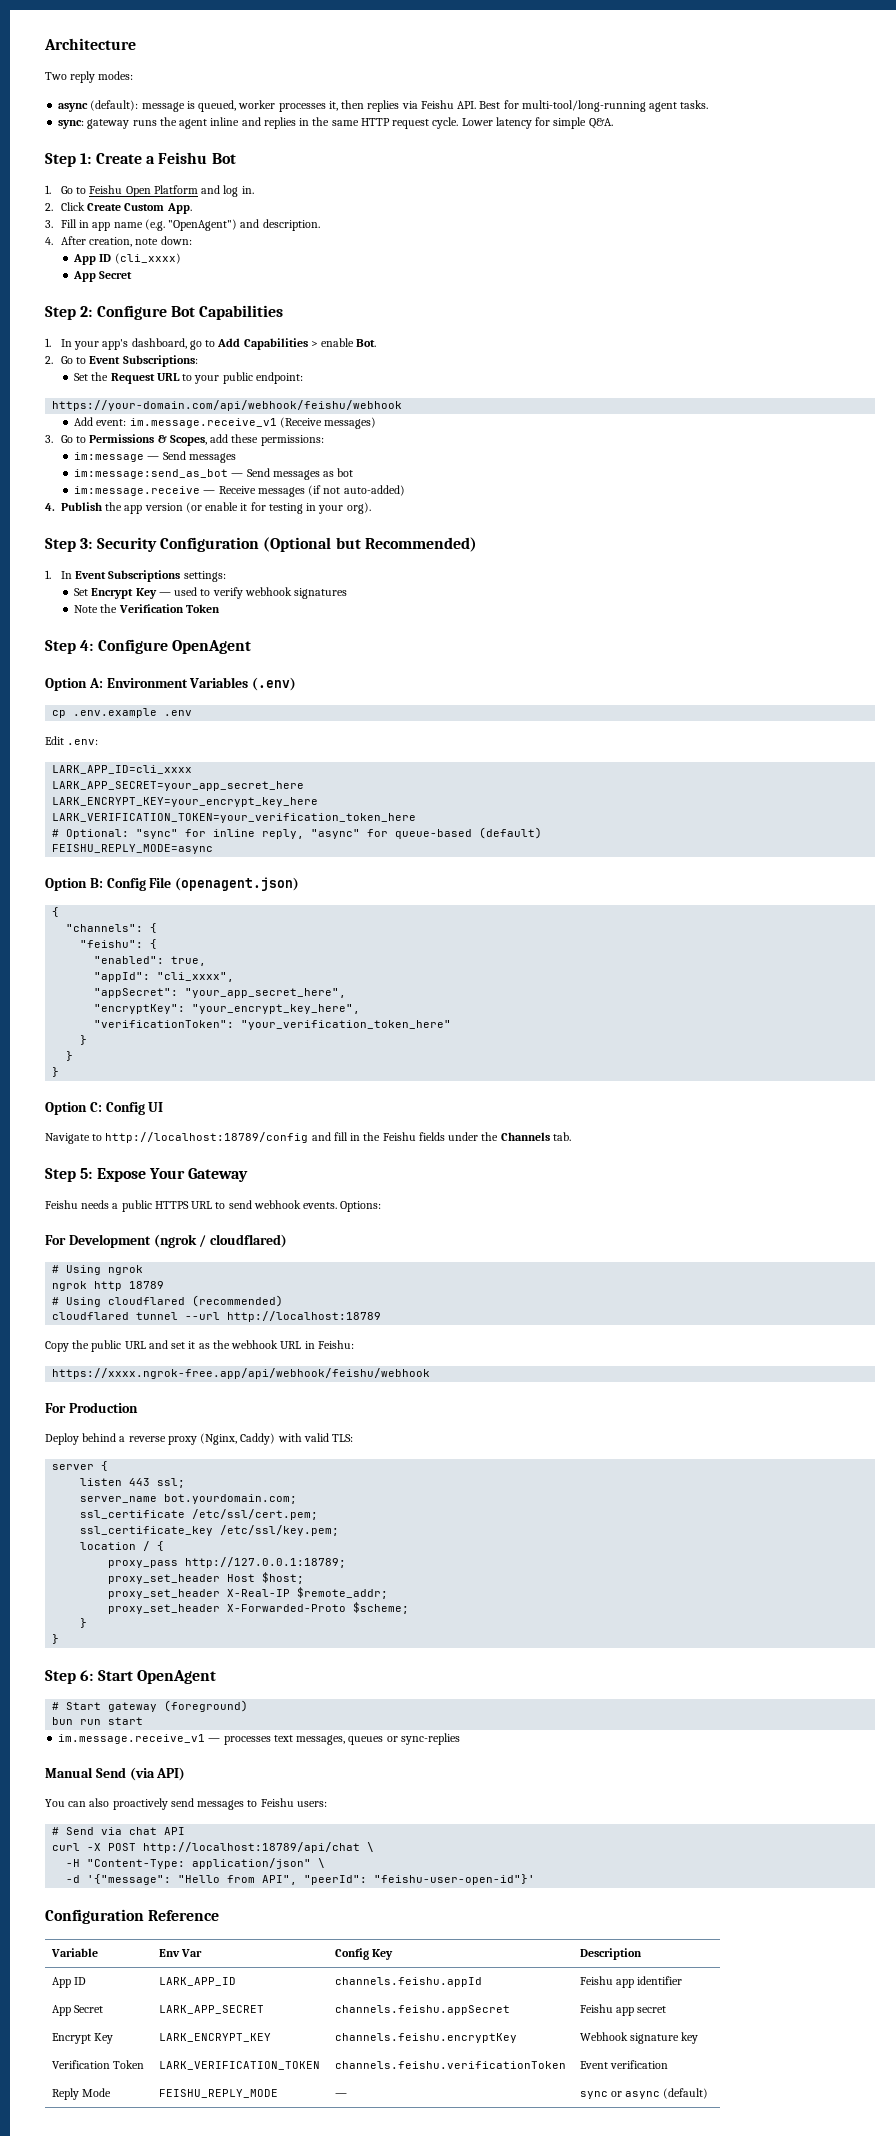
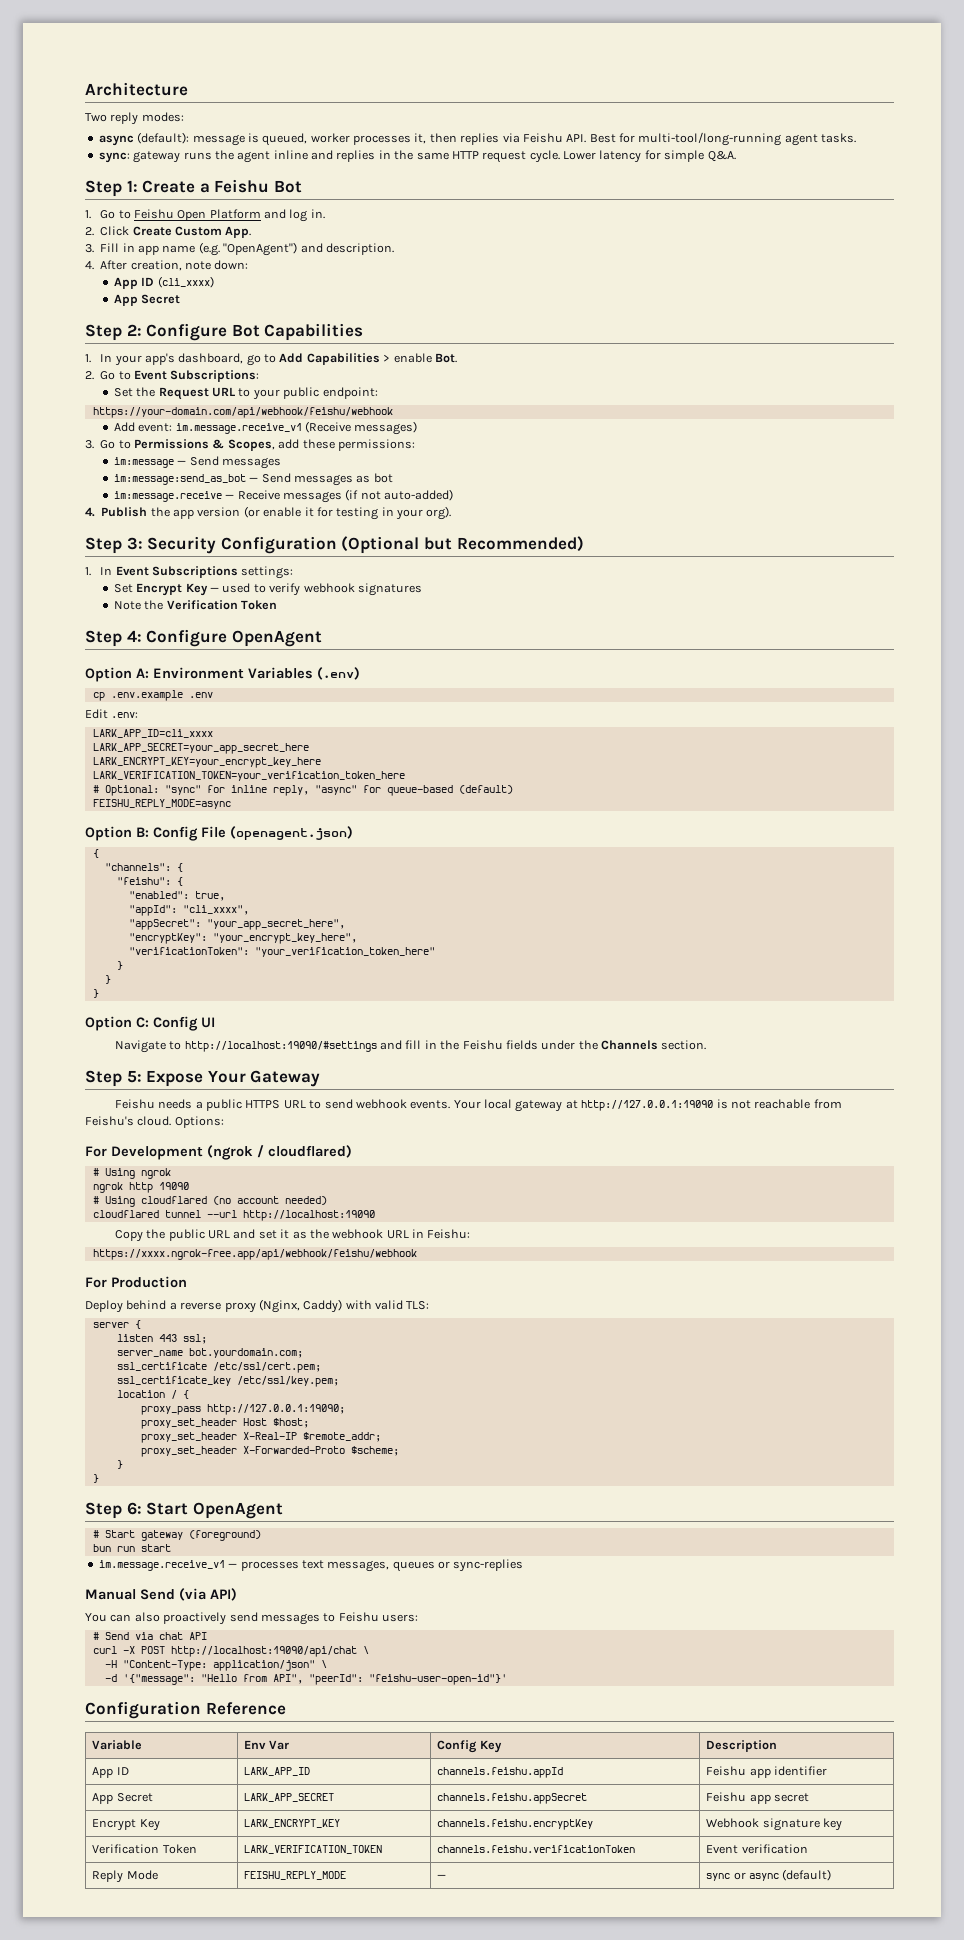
- Navigate to http://localhost:18789/config and fill in the Feishu fields under the Channels tab.
+ Navigate to http://localhost:19090/#settings and fill in the Feishu fields under the Channels section.
+ Your local gateway at http://127.0.0.1:19090 is not reachable from Feishu's cloud.
- ngrok http 18789
+ ngrok http 19090
- # Using cloudflared (recommended)
+ # Using cloudflared (no account needed)
- cloudflared tunnel --url http://localhost:18789
+ cloudflared tunnel --url http://localhost:19090
- proxy_pass http://127.0.0.1:18789;
+ proxy_pass http://127.0.0.1:19090;
- curl -X POST http://localhost:18789/api/chat \
+ curl -X POST http://localhost:19090/api/chat \

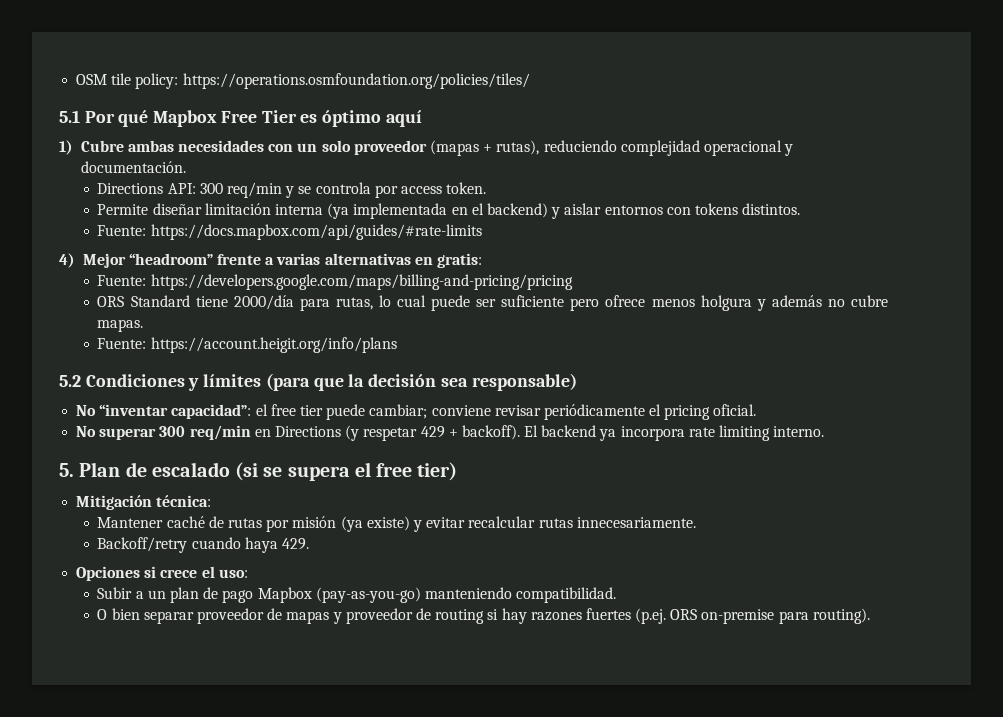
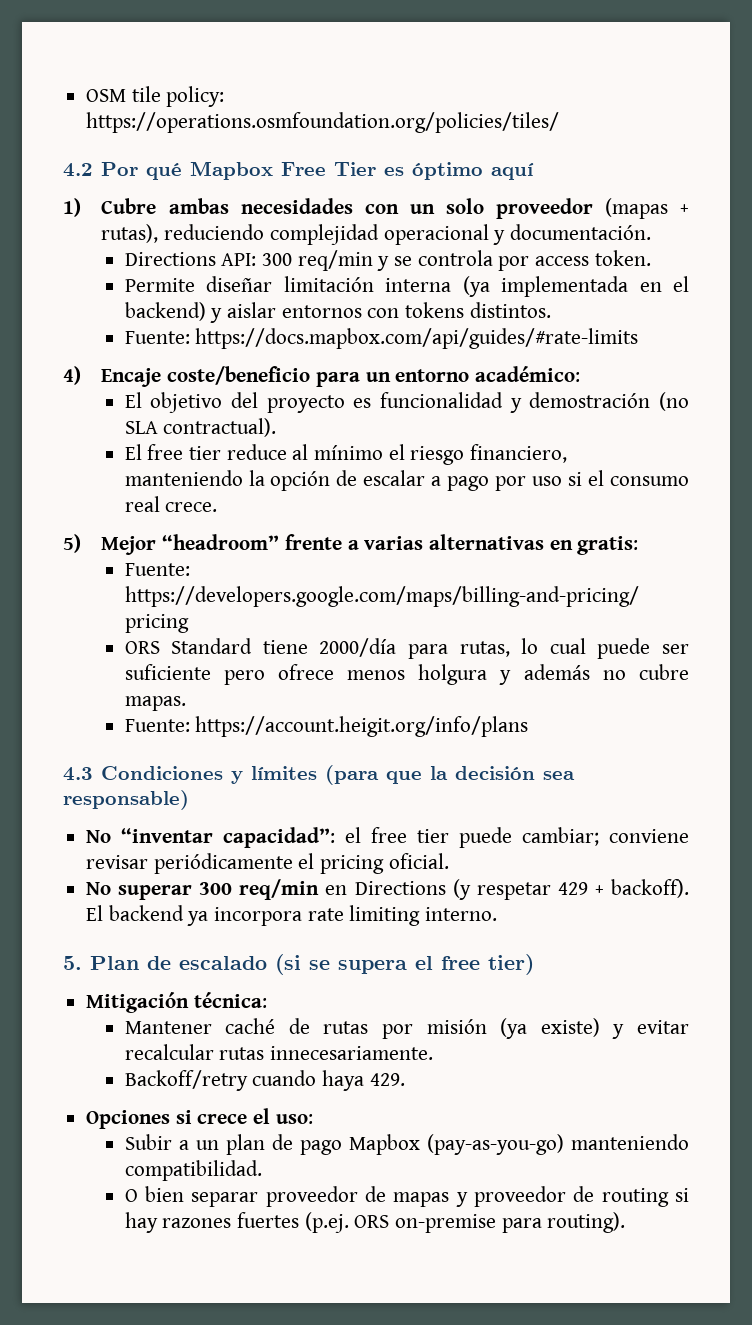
- 5.1 Por qué Mapbox Free Tier es óptimo aquí
+ 4.2 Por qué Mapbox Free Tier es óptimo aquí
- 4) Mejor “headroom” frente a varias alternativas en gratis:
+ 4) Encaje coste/beneficio para un entorno académico:
+ El objetivo del proyecto es funcionalidad y demostración (no SLA contractual).
+ El free tier reduce al mínimo el riesgo financiero, manteniendo la opción de escalar a pago por uso si el consumo real crece.
+ 5) Mejor “headroom” frente a varias alternativas en gratis:
- 5.2 Condiciones y límites (para que la decisión sea responsable)
+ 4.3 Condiciones y límites (para que la decisión sea responsable)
+ + +
Action item =
Lines holding the string "POST" are the answer; copy each one from the listing above.

Solution for this exercise =
- curl -X POST http://localhost:18789/api/chat \
+ curl -X POST http://localhost:19090/api/chat \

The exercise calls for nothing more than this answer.